I mean, the fact that any significant number of us understand the problems and necessary solutions points towards that the essential problem is not genetic, but societal. It is not our nature that is killing us, though that is certainly not without its flaws; it is nurture - the way human society has developed and taught generations upon generations how to think. Broken thinking in families and social circles that perpetuates itself and is eradicated only with social pressure and the passing of generations.
And, to be fair to human society, growing up in a totally natural milieu would also end up developing extremely flawed thought processes simply because of how much that happens that is not readily observable without specialized tools. And again, to be fair to human society, many of the things we struggle with now are maladaptive traits, things which once helped us simply because they were less bad than the alternative. Like sickle-cell genes helping prevent malaria, or growing up poor and becoming fond of nutritionless ketchup sandwiches out of necessity. Tribes developing distrust and tribalist thinking because of a low ability to gather information about distant tribes and the people who inhabit them helps preserve the tribe - it starts as an advantage, even if a flawed one, to prevent bad actors from destroying the tribe. But as other tribes develop tools to gather information about distant tribes and people, that same tribalism becomes a disadvantage in comparison with tribes that move towards a greater openness to others.
Human society can change. Human society has changed, radically, even just in the past few centuries. And as human society changes, so too do human beings. We're on the cutting edge here in understanding these problems because we had the right environment - whether pulled towards understanding by positive influences, or simply pushed away from idiocy by negative influences - to develop in such a way, not because we have fantastic genes that the rest of humanity lacks. Certainly not me, at least; I'm a genetic mess, much like a pug (only handsome instead of ugly-cute). Our environments can be extended to a broader swathe of people - and are being extended so, even just as prior generations die off along with their stubborn ideas of magic salt circles and devil-marked cats.

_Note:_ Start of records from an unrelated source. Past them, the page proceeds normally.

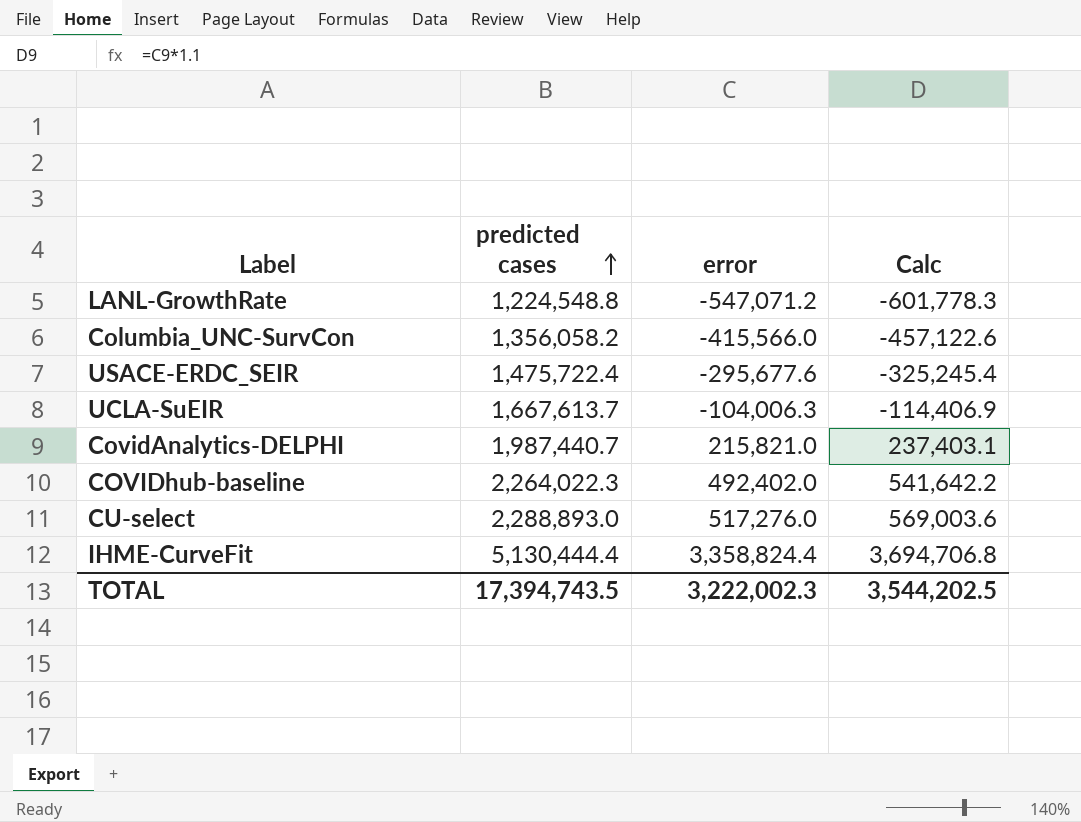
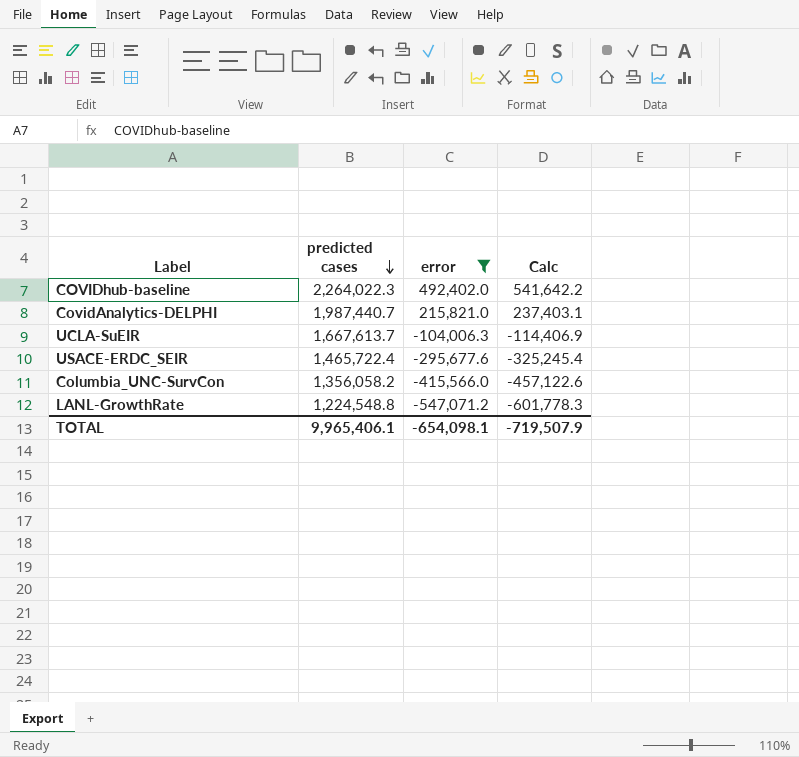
filter: none -> error <= 492,402.0
row order: predicted cases ascending -> predicted cases descending
USACE-ERDC_SEIR | predicted cases: 1,475,722.4 -> 1,465,722.4
TOTAL | predicted cases: 17,394,743.5 -> 9,965,406.1
TOTAL | error: 3,222,002.3 -> -654,098.1
TOTAL | Calc: 3,544,202.5 -> -719,507.9

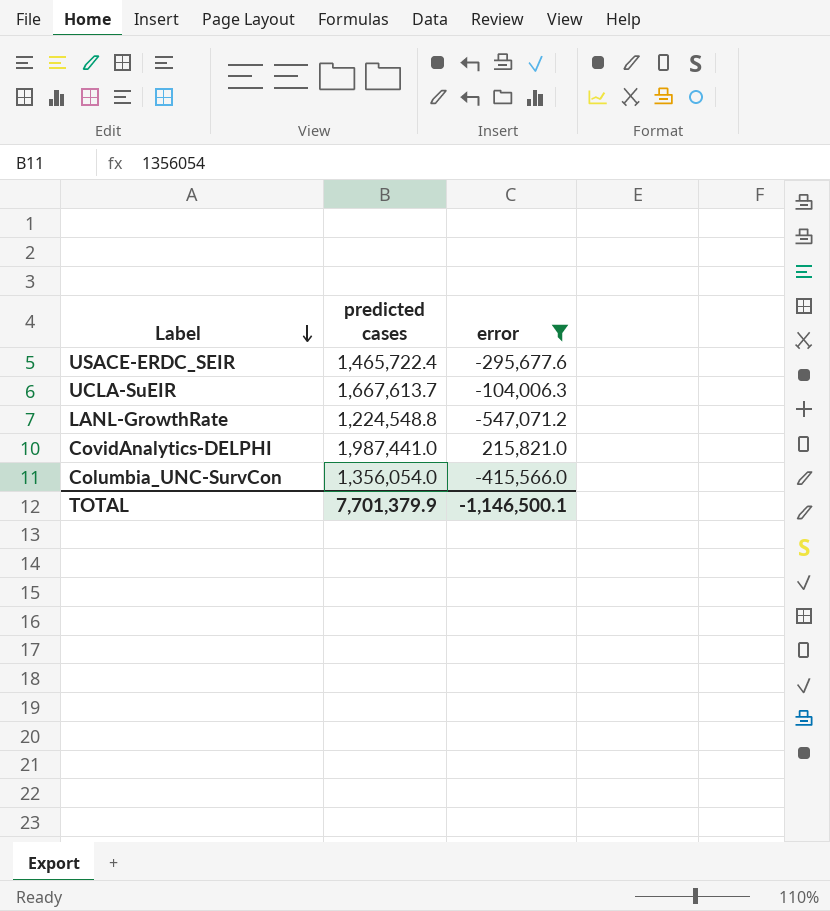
row order: predicted cases descending -> Label descending
column Calc | formula: [error] * 1.1 -> none
row COVIDhub-baseline: 2,264,022.3 | 492,402.0 | 541,642.2 -> none
CovidAnalytics-DELPHI | predicted cases: 1,987,440.7 -> 1,987,441.0
Columbia_UNC-SurvCon | predicted cases: 1,356,058.2 -> 1,356,054.0
TOTAL | predicted cases: 9,965,406.1 -> 7,701,379.9
TOTAL | error: -654,098.1 -> -1,146,500.1

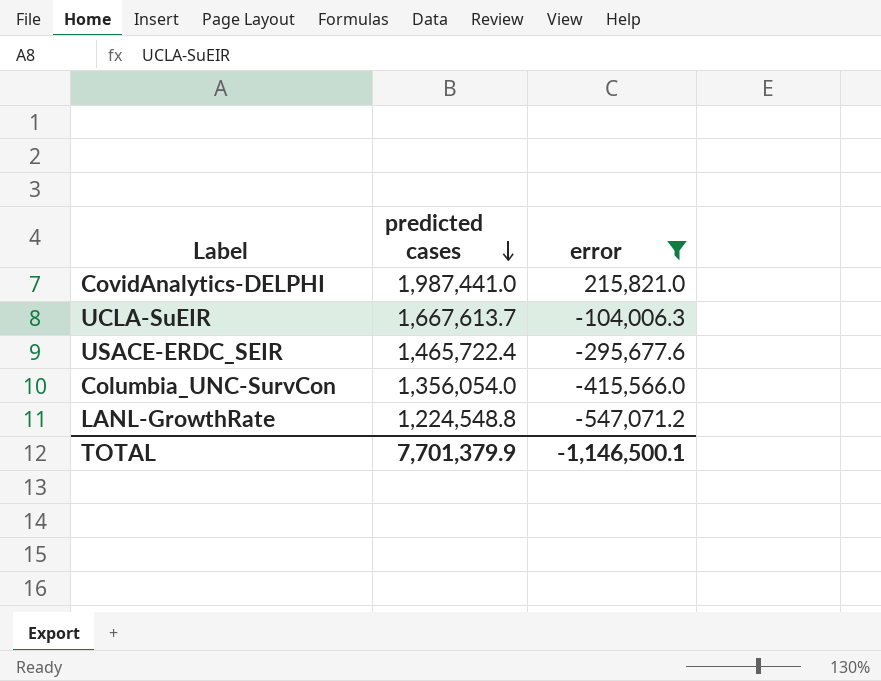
row order: Label descending -> predicted cases descending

We will never be rid of idiocy in its entirety - shit, you and I both probably have at least a few idiotic ideas ourselves, despite lacking many of the more severe ones which damage modern society - but a world of people who, by and large, have the same thinking on sustainability, pluralism, expertise, and observable reality that we do is not a pipe dream. It is a real - if fragile - hope that we have only just, as a civilization, acquired the tools to nurture.
The sapling is there. We must help it grow. The ember is there. We must help it catch.

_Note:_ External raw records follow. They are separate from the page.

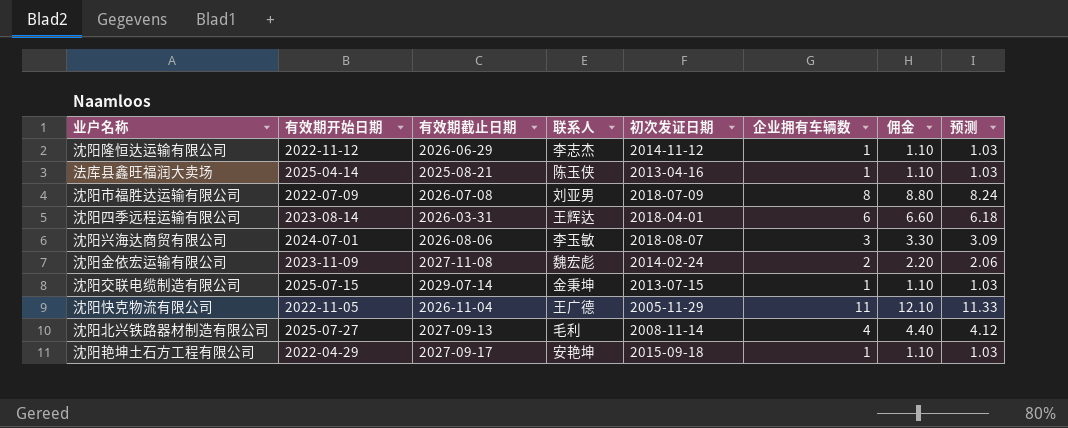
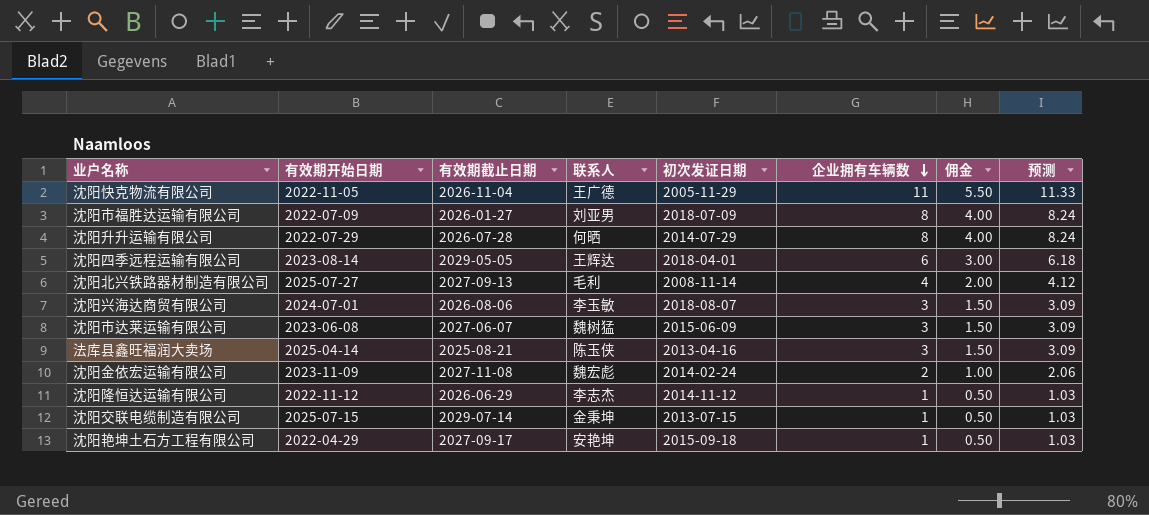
row order: none -> 企业拥有车辆数 descending
column 佣金 | formula: [企业拥有车辆数] * 1.1 -> [企业拥有车辆数] * 0.5
沈阳市福胜达运输有限公司 | 有效期截止日期: 2026-07-08 -> 2026-01-27
row 沈阳升升运输有限公司: none -> 2022-07-29 | 2026-07-28 | 何晒 | 2014-07-29 | 8 | 4.00 | 8.24
沈阳四季远程运输有限公司 | 有效期截止日期: 2026-03-31 -> 2029-05-05
row 沈阳市达莱运输有限公司: none -> 2023-06-08 | 2027-06-07 | 魏树猛 | 2015-06-09 | 3 | 1.50 | 3.09
法库县鑫旺福润大卖场 | 企业拥有车辆数: 1 -> 3
法库县鑫旺福润大卖场 | 预测: 1.03 -> 3.09

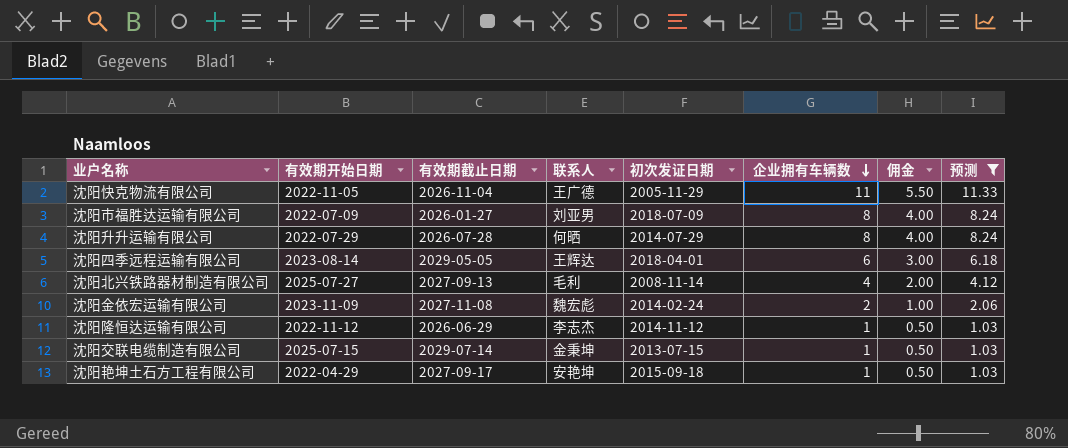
filter: none -> 预测 != 3.09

I’ve been watching the sapling die and the flame fade for too long believe any of that.
And even if I did it won’t ever happen in my lifetime and I don’t like people enough to want to help. I just want to be left alone.
I hope you get your wish, genuinely. Solitude is sometimes the only way we have of dealing with this fucked world.
I don't know what you expected from Barack Obama lol
Hope springs eternal no matter how hard I try to kill it.
I was mostly listening to see if Marc would freak out about the obvious BS but people are awful and that didn’t happen.